Description
NOTE: I have filed this both here and as feedback FB16417968, unsure which was the most relevant place.
CFStringGetCStringPtr
is documented to return a string pointer in the given encoding, and "is simply an optimization", but it does not actually check whether the string is of that encoding, only whether it can be represented in that encoding.
This means that for example the string "♥", which can be represented in UTF-16 as the hex bytes "65 26", can end up being interpreted as the same UTF-8 hex bytes "65 26", but which mean something completely different, namely "e&". The expected result would be that CFStringGetCStringPtr
returned NULL in this case.
An alternative to resolving this issue would be to update the documentation to state this footgun.
Reproducer
The example code below shows the discrepancy between CFStringGetCStringPtr
and CFStringGetCString
:
#include <CoreFoundation/CoreFoundation.h>
int main() {
// Supposed to contain a "♥".
char* heart_utf16le = "\x65\x26";
char* heart_utf8 = "\xE2\x99\xA5";
// Create CFString with the heart from UTF-16 / Unicode.

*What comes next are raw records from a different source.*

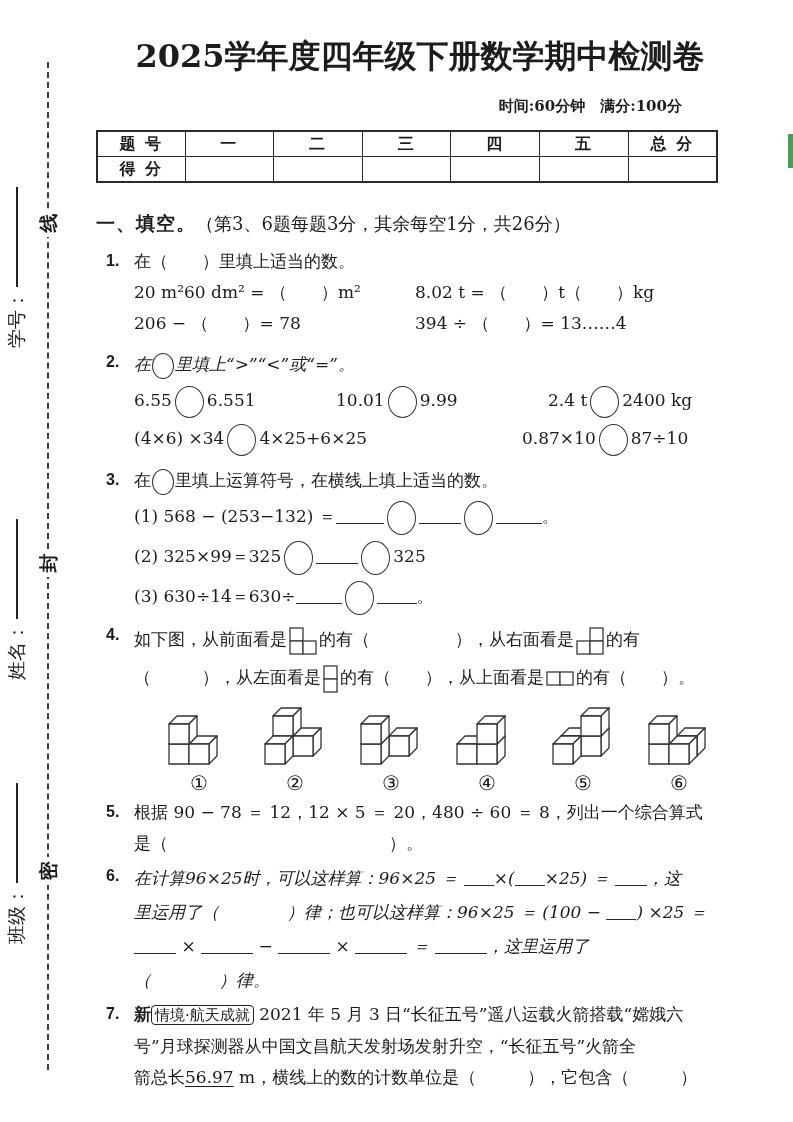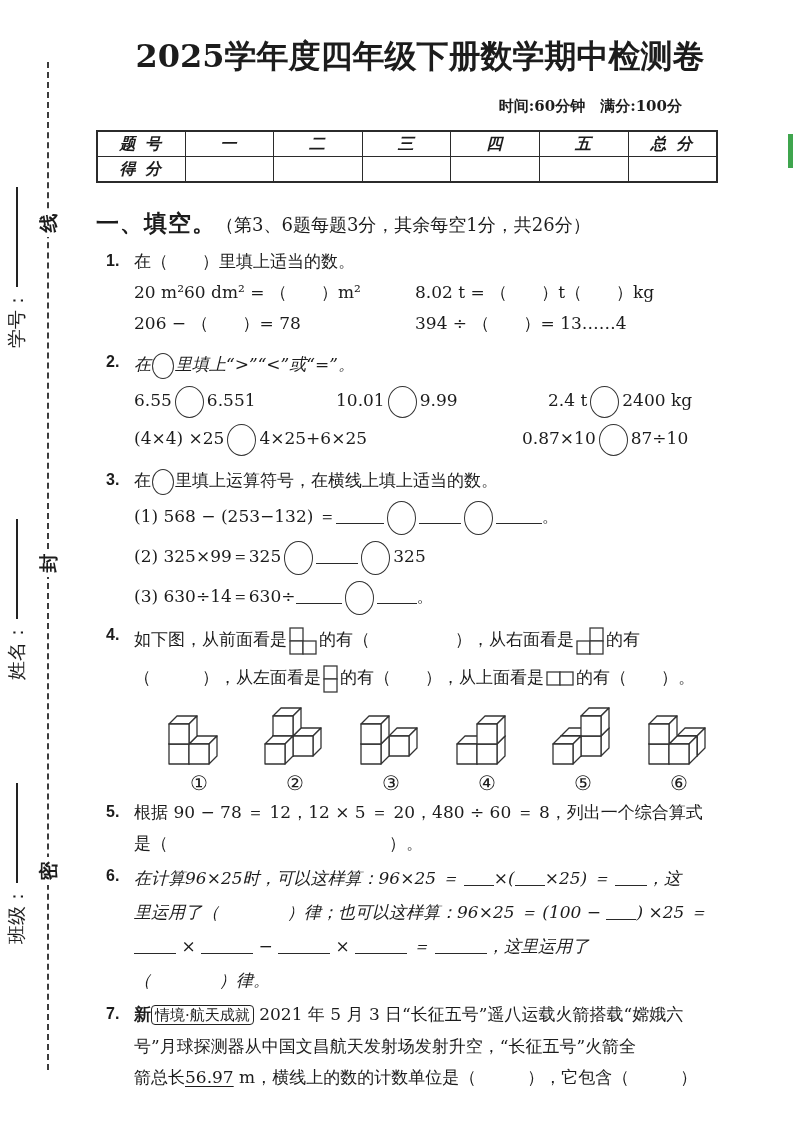--- a/index.html
+++ b/index.html
@@ -22,7 +22,7 @@
 
   table.score{margin-top:14px;border-collapse:collapse;width:622px;table-layout:fixed;}
   table.score td{border:1.6px solid #2b2b2b;height:24px;text-align:center;font-size:16px;
-                 font-weight:600;padding:0;letter-spacing:2px;font-style:italic;}
+                 font-weight:600;padding:0;letter-spacing:2px;}
   table.score{border:2px solid #2b2b2b;}
 
   .sec-heading{margin-top:26px;font-size:18px;line-height:30px;}

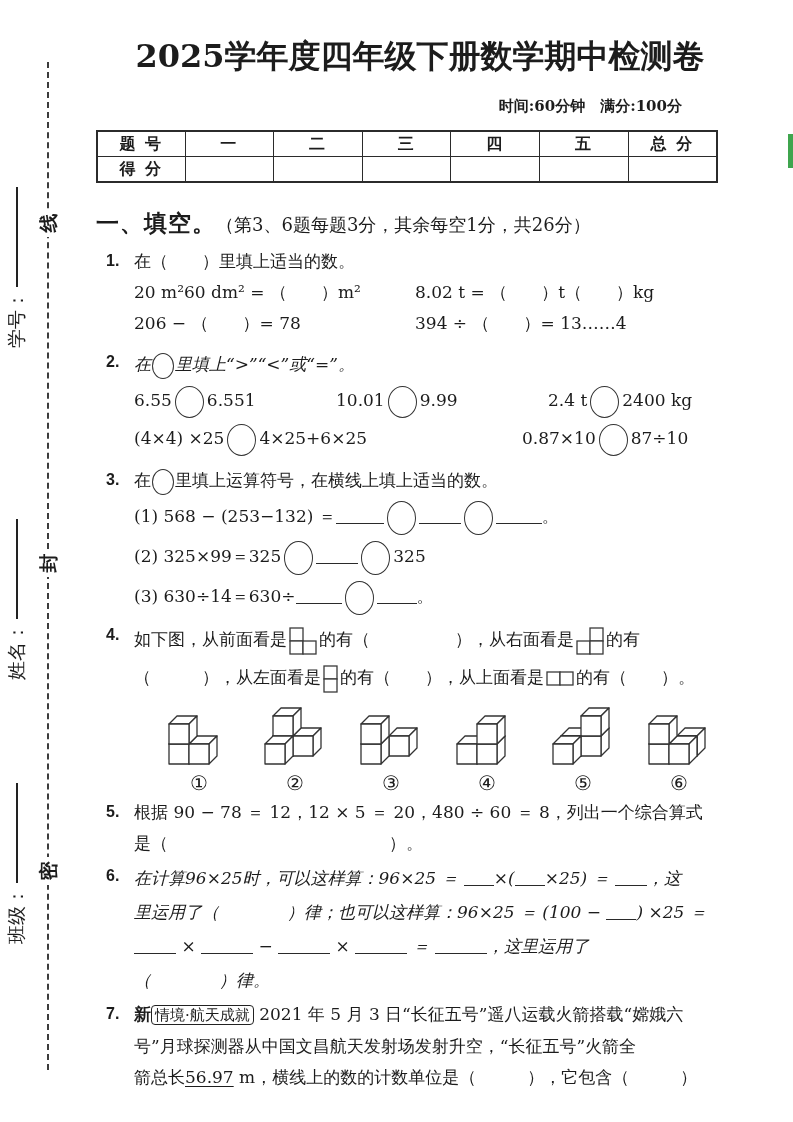--- a/index.html
+++ b/index.html
@@ -26,7 +26,7 @@
   table.score{border:2px solid #2b2b2b;}
 
   .sec-heading{margin-top:26px;font-size:18px;line-height:30px;}
-  .sec-heading b{font-family:Liberation Serif, serif;font-size:23px;letter-spacing:1px;}
+  .sec-heading b{font-family:Liberation Mono, monospace;font-size:19px;letter-spacing:1px;}
 
   .q{position:relative;padding-left:38px;}
   .qnum{position:absolute;left:10px;top:0;font-family:"Liberation Sans","DejaVu Sans",sans-serif;

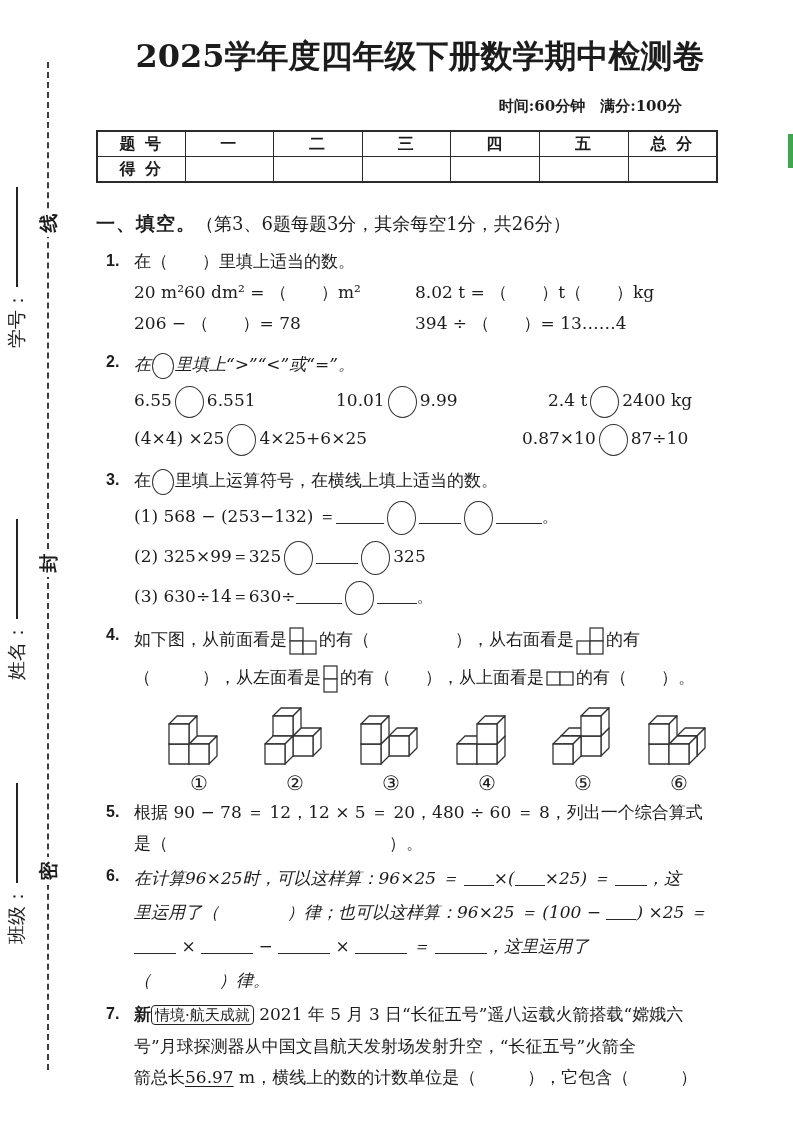--- a/index.html
+++ b/index.html
@@ -146,7 +146,7 @@
         <div class="line lh38"><span>2.4 t</span><span class="c c-m"></span><span>2400 kg</span></div>
       </div>
       <div class="cols">
-        <div class="line lh38 w388"><span>(4×4) ×25</span><span class="c c-m"></span><span>4×25+6×25</span></div>
+        <div class="line lh38 w388"><span>(4×6) ×34</span><span class="c c-m"></span><span>4×25+6×25</span></div>
         <div class="line lh38"><span>0.87×10</span><span class="c c-m"></span><span>87÷10</span></div>
       </div>
     </div>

CFStringRef s = CFStringCreateWithCString(kCFAllocatorDefault, heart_utf16le, kCFStringEncodingUTF16LE);
// CFStringGetCString converts to UTF-8.
char buf[20];
CFStringGetCString(s, (char*)&buf, 20, kCFStringEncodingUTF8);
printf("%s\n", buf); // prints "♥"
// But CFStringGetCStringPtr completely ignores the UTF-8 conversion
// we asked it to do, i.e. a huge correctness footgun!
const char* ptr = CFStringGetCStringPtr(s, kCFStringEncodingUTF8);
printf("%s\n", ptr); // prints "e&"
}
Run with:
clang -framework CoreFoundation example.c && ./a.out
Expected result:
♥
(null)
Actual result:
♥
e&
Occurs on:
- Mac OS X 10.12.6 on x86_64.
- macOS 14.7.1 on Aarch64.
- macOS 15.1.1 in VM.